RECORDS PROVIDED:
=== Section Start ===
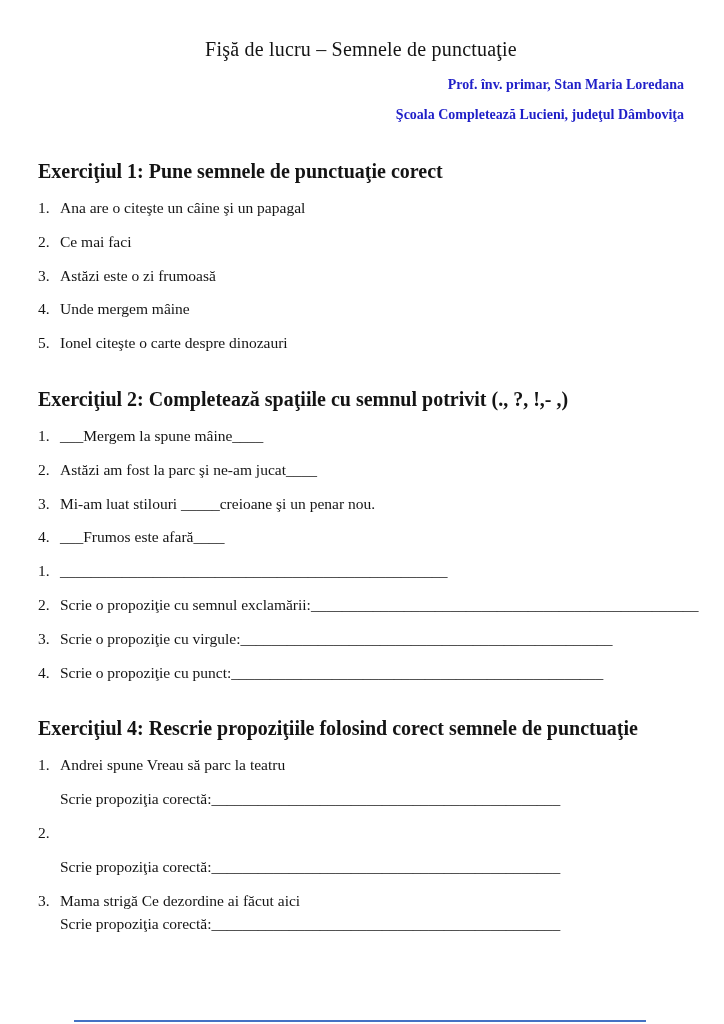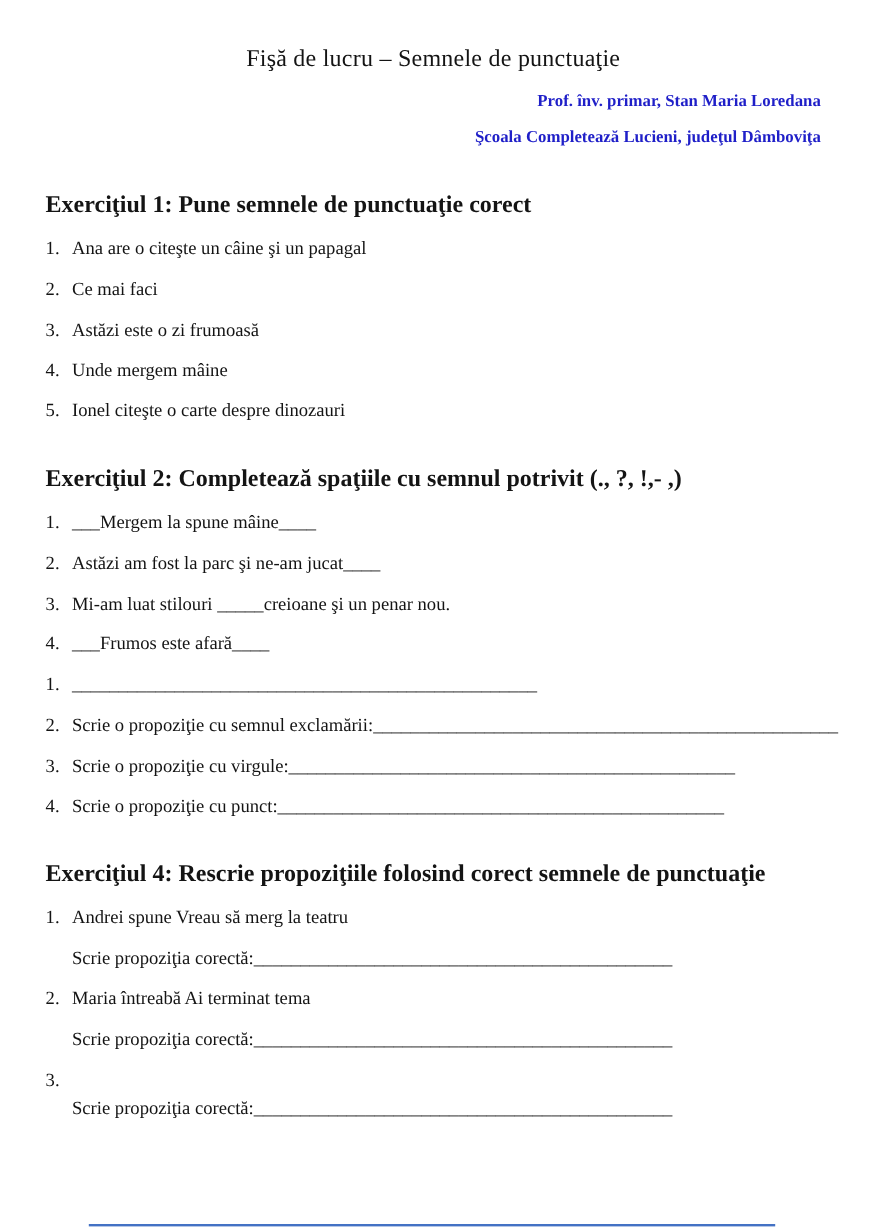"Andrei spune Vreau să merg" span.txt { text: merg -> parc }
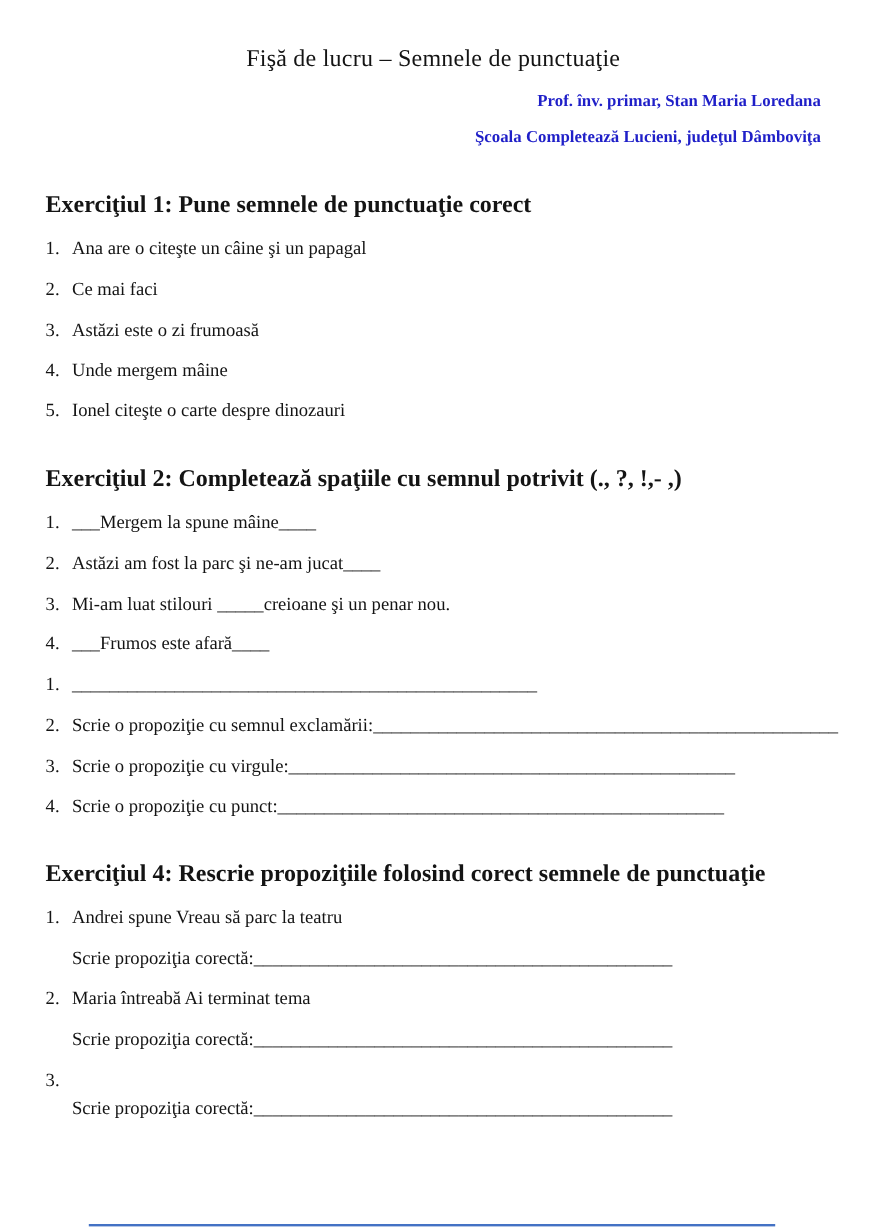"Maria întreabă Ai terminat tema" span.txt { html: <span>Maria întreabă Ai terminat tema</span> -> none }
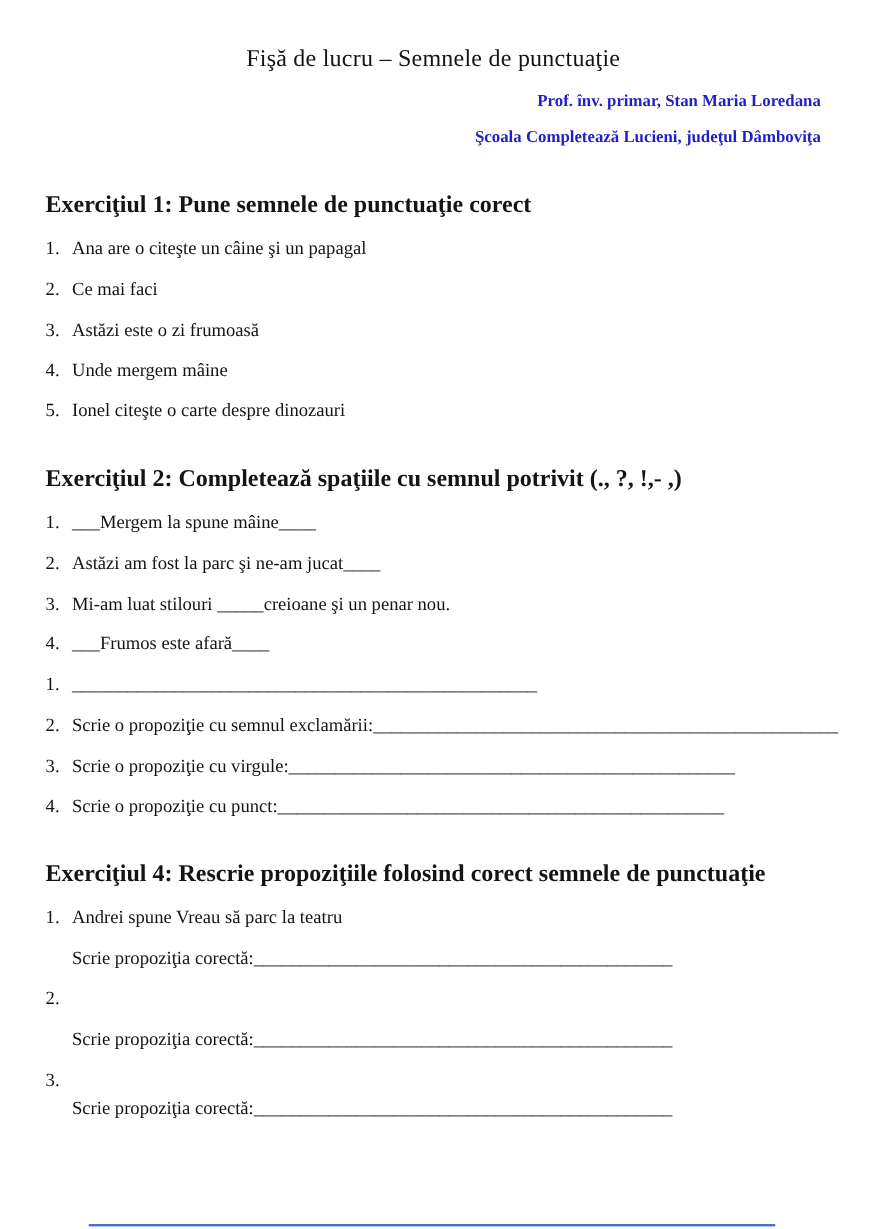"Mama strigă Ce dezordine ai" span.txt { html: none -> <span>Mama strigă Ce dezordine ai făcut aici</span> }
=== Section End ===
=== Section Start ===
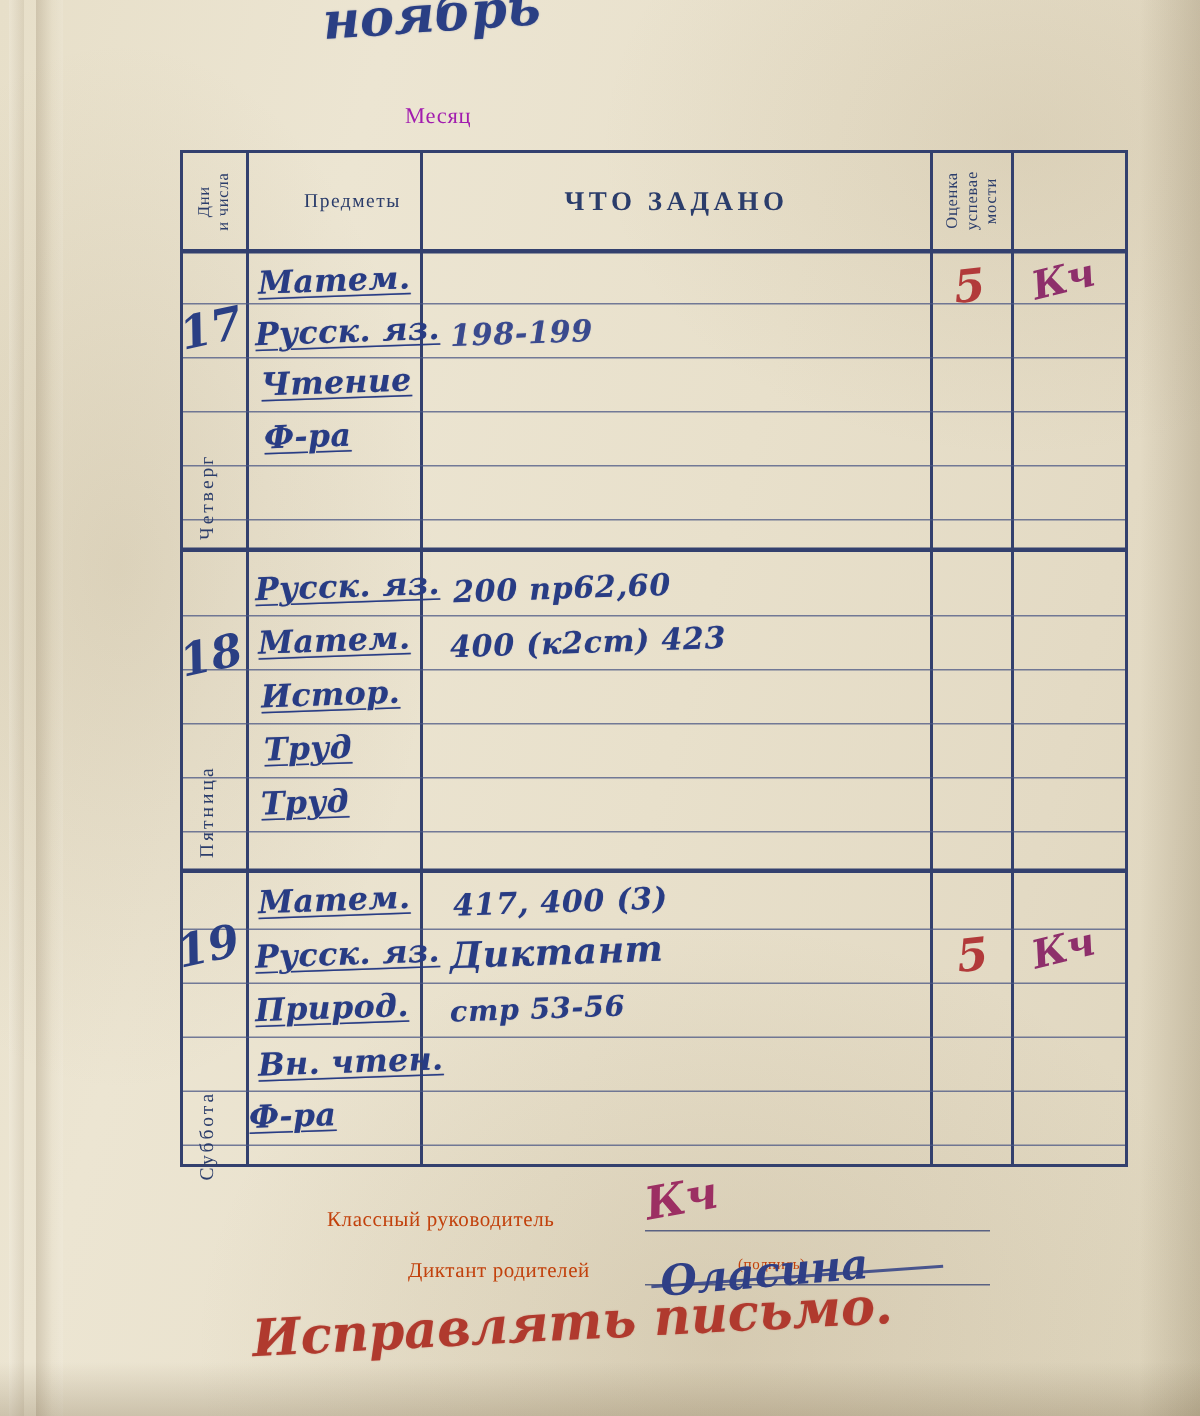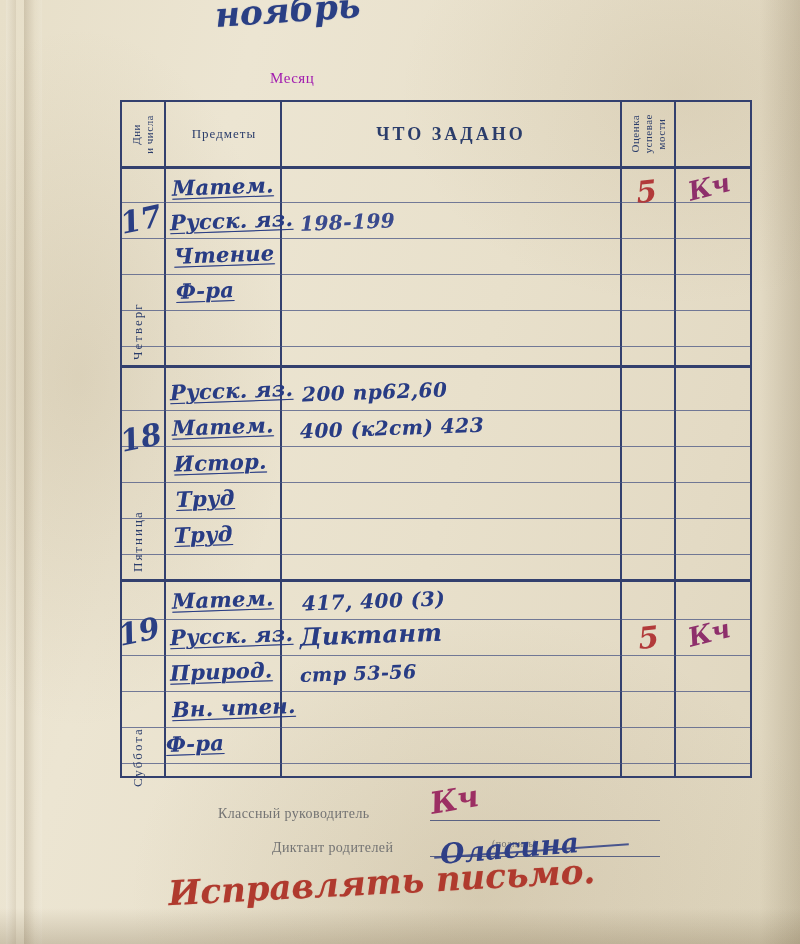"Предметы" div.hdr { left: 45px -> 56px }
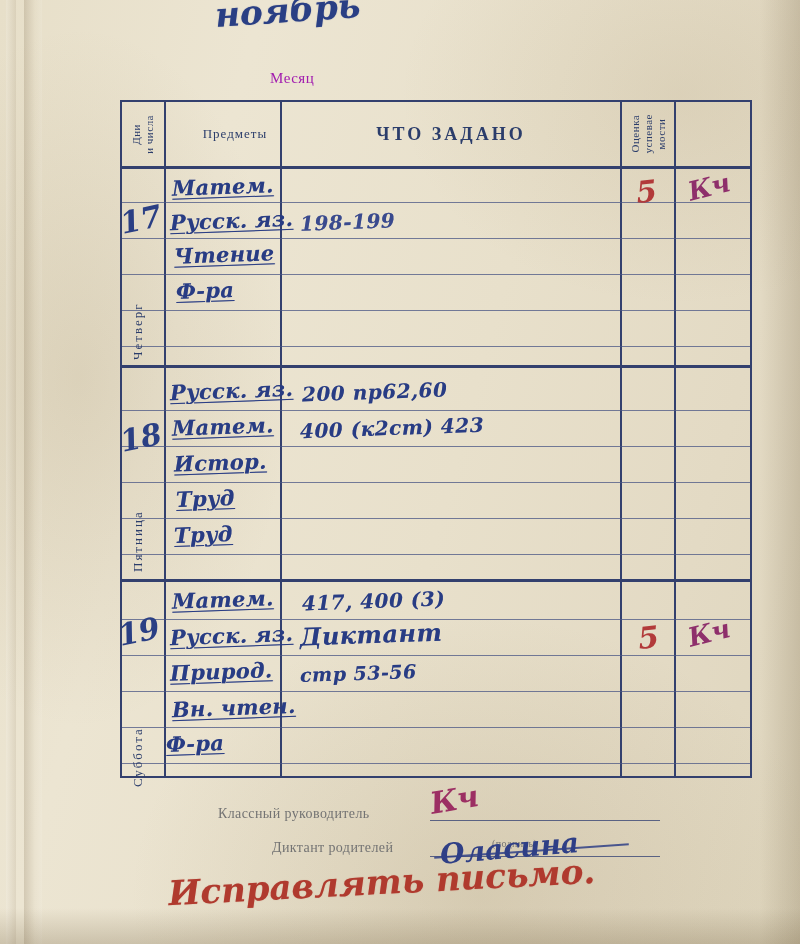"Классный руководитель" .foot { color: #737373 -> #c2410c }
=== Section End ===
WORK TASK: Write out exactly the lines above between the one with "html: <span>Maria întreabă" and the one with "html: none ->", inclusive, with pictures left out.

RESULT:
"Maria întreabă Ai terminat tema" span.txt { html: <span>Maria întreabă Ai terminat tema</span> -> none }
"Mama strigă Ce dezordine ai" span.txt { html: none -> <span>Mama strigă Ce dezordine ai făcut aici</span> }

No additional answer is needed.